NOTE 7. RELATED PARTY TRANSACTIONS
Pursuant to terms of certain agreements, our predecessors paid $42,000 and $0.1 million to
EnerVest and its subsidiaries for management, accounting and advisory services in the nine months
ended September 30, 2006 and 2005, respectively. In addition, a subsidiary of EnerVest serves as
operator of our predecessors properties and receives reimbursement through Council of Petroleum
Accountants Societies (COPAS) overhead billings.
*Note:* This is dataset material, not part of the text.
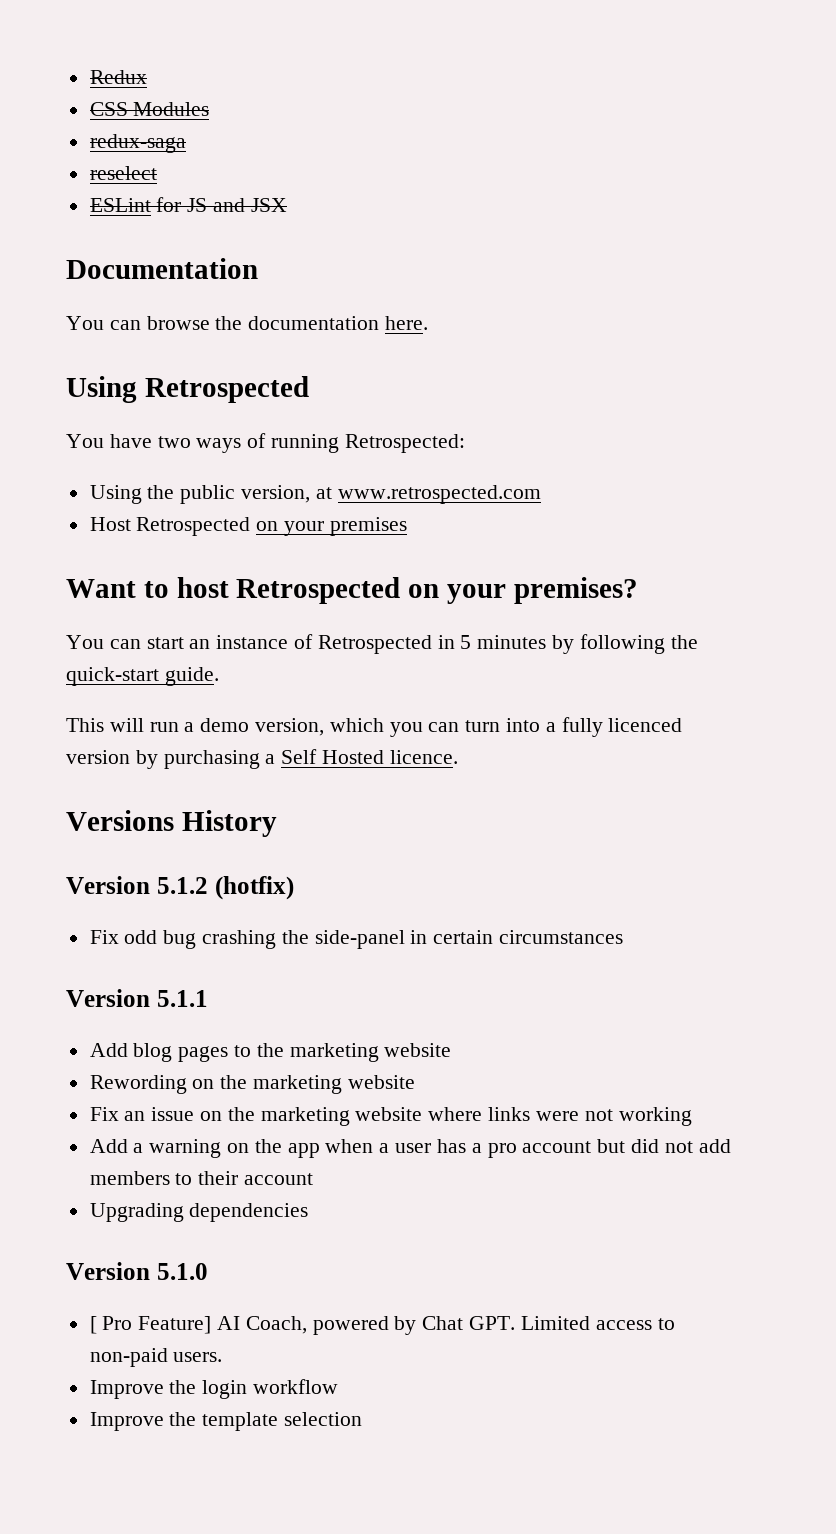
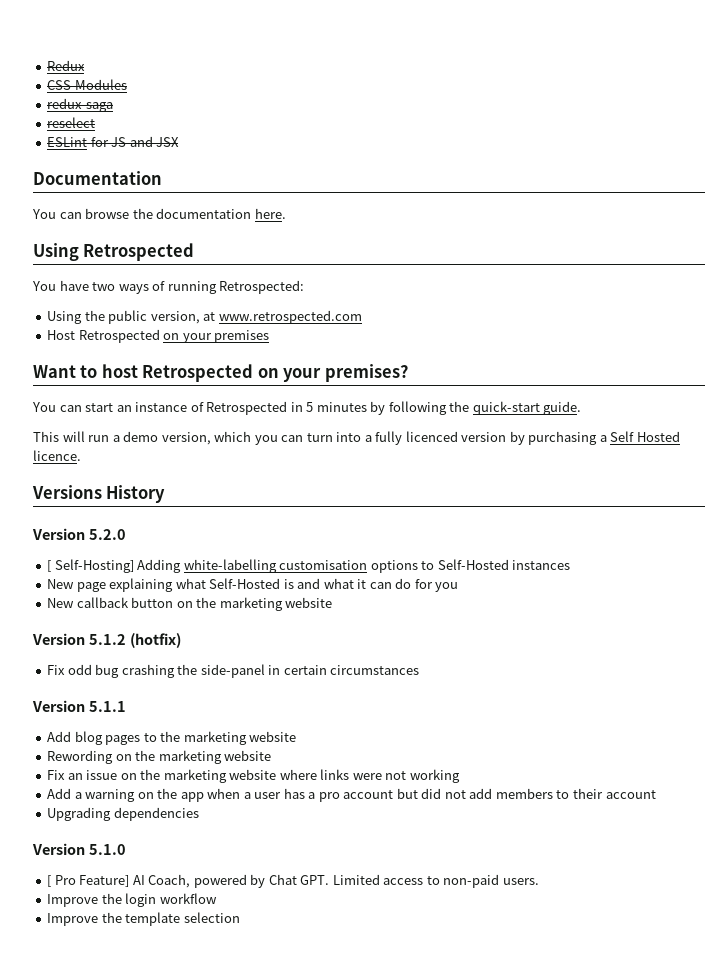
+ Version 5.2.0
+ [ Self-Hosting] Adding white-labelling customisation options to Self-Hosted instances
+ New page explaining what Self-Hosted is and what it can do for you
+ New callback button on the marketing website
Our predecessors paid this EnerVest subsidiary
$1.0 million and $0.9 million in the nine months ended September 30, 2006 and 2005, respectively,
and these amounts are reflected in lease operating expenses within the condensed combined
statements of operations. Additionally, in its role as operator, this EnerVest subsidiary also
collects proceeds from oil and natural gas sales and distributes them to us and other working
interest owners. We believe that the aforementioned services were provided to our predecessors
and their affiliates at fair and reasonable rates relative to the prevailing market.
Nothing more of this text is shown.